* Work order *
The answer must consist of every line from the entries below that contains the word "SHOE".

╭─ Data under study

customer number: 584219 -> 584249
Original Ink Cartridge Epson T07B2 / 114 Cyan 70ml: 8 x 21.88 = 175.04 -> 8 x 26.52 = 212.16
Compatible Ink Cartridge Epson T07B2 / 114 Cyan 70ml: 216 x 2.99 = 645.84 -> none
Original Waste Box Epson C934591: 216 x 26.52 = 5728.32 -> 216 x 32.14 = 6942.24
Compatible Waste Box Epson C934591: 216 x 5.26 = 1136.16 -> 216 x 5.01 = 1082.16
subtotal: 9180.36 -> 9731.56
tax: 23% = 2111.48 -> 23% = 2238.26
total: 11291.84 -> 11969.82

╰─
╭─ Data under study

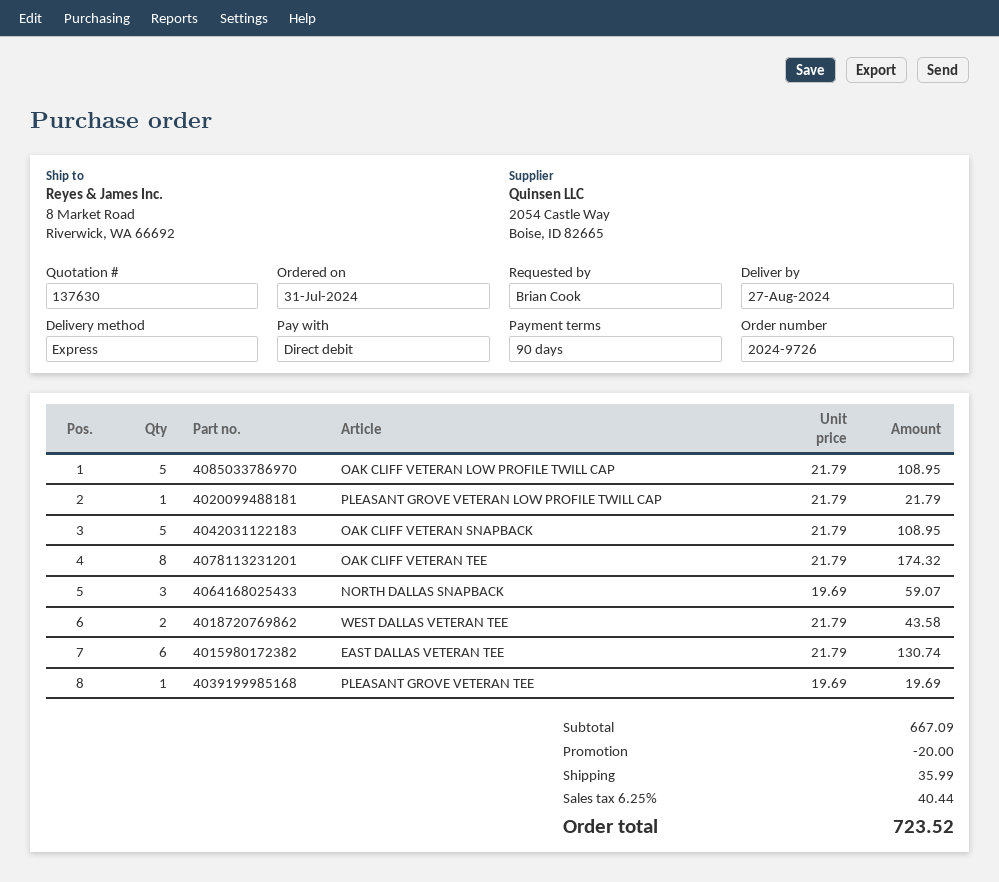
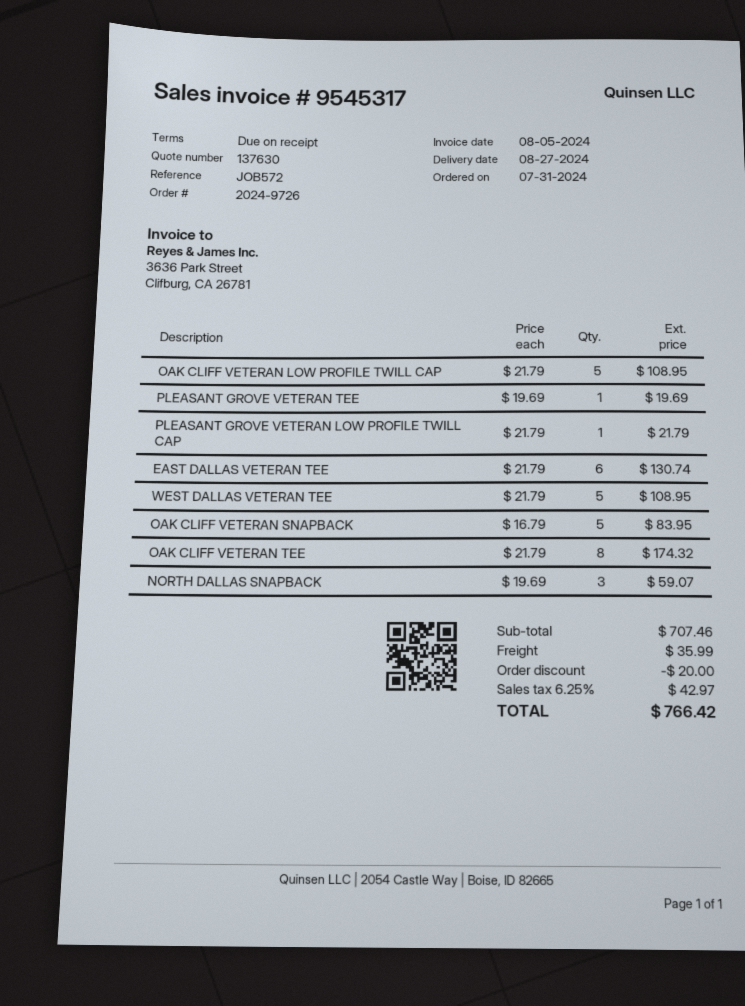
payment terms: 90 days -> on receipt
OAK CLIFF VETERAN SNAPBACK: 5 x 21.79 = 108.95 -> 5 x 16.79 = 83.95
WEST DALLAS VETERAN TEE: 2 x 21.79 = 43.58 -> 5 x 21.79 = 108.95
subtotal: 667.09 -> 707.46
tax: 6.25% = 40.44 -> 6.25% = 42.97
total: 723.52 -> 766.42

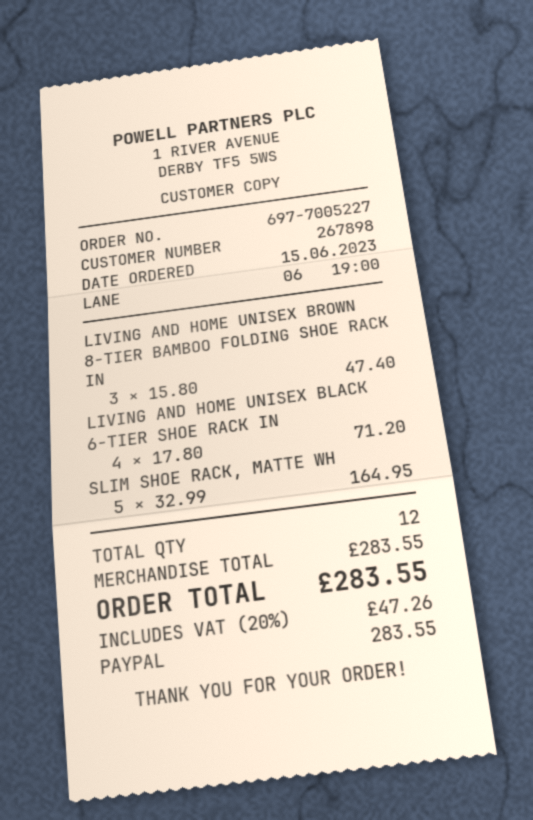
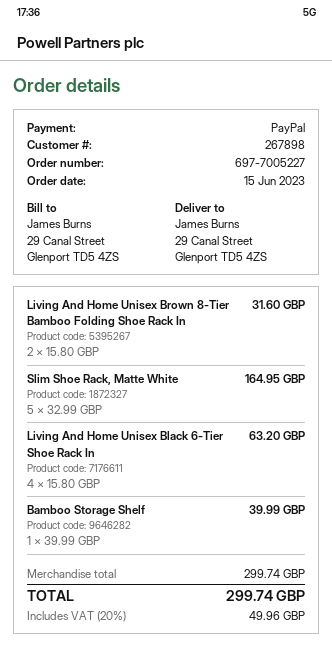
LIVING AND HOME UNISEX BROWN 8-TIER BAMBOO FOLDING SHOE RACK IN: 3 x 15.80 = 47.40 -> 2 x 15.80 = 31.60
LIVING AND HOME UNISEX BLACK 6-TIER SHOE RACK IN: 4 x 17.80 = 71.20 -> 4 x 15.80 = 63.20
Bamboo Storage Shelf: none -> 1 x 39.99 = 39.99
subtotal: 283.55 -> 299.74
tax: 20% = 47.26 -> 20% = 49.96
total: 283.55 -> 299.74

╰─

* Your solution *
LIVING AND HOME UNISEX BROWN 8-TIER BAMBOO FOLDING SHOE RACK IN: 3 x 15.80 = 47.40 -> 2 x 15.80 = 31.60
LIVING AND HOME UNISEX BLACK 6-TIER SHOE RACK IN: 4 x 17.80 = 71.20 -> 4 x 15.80 = 63.20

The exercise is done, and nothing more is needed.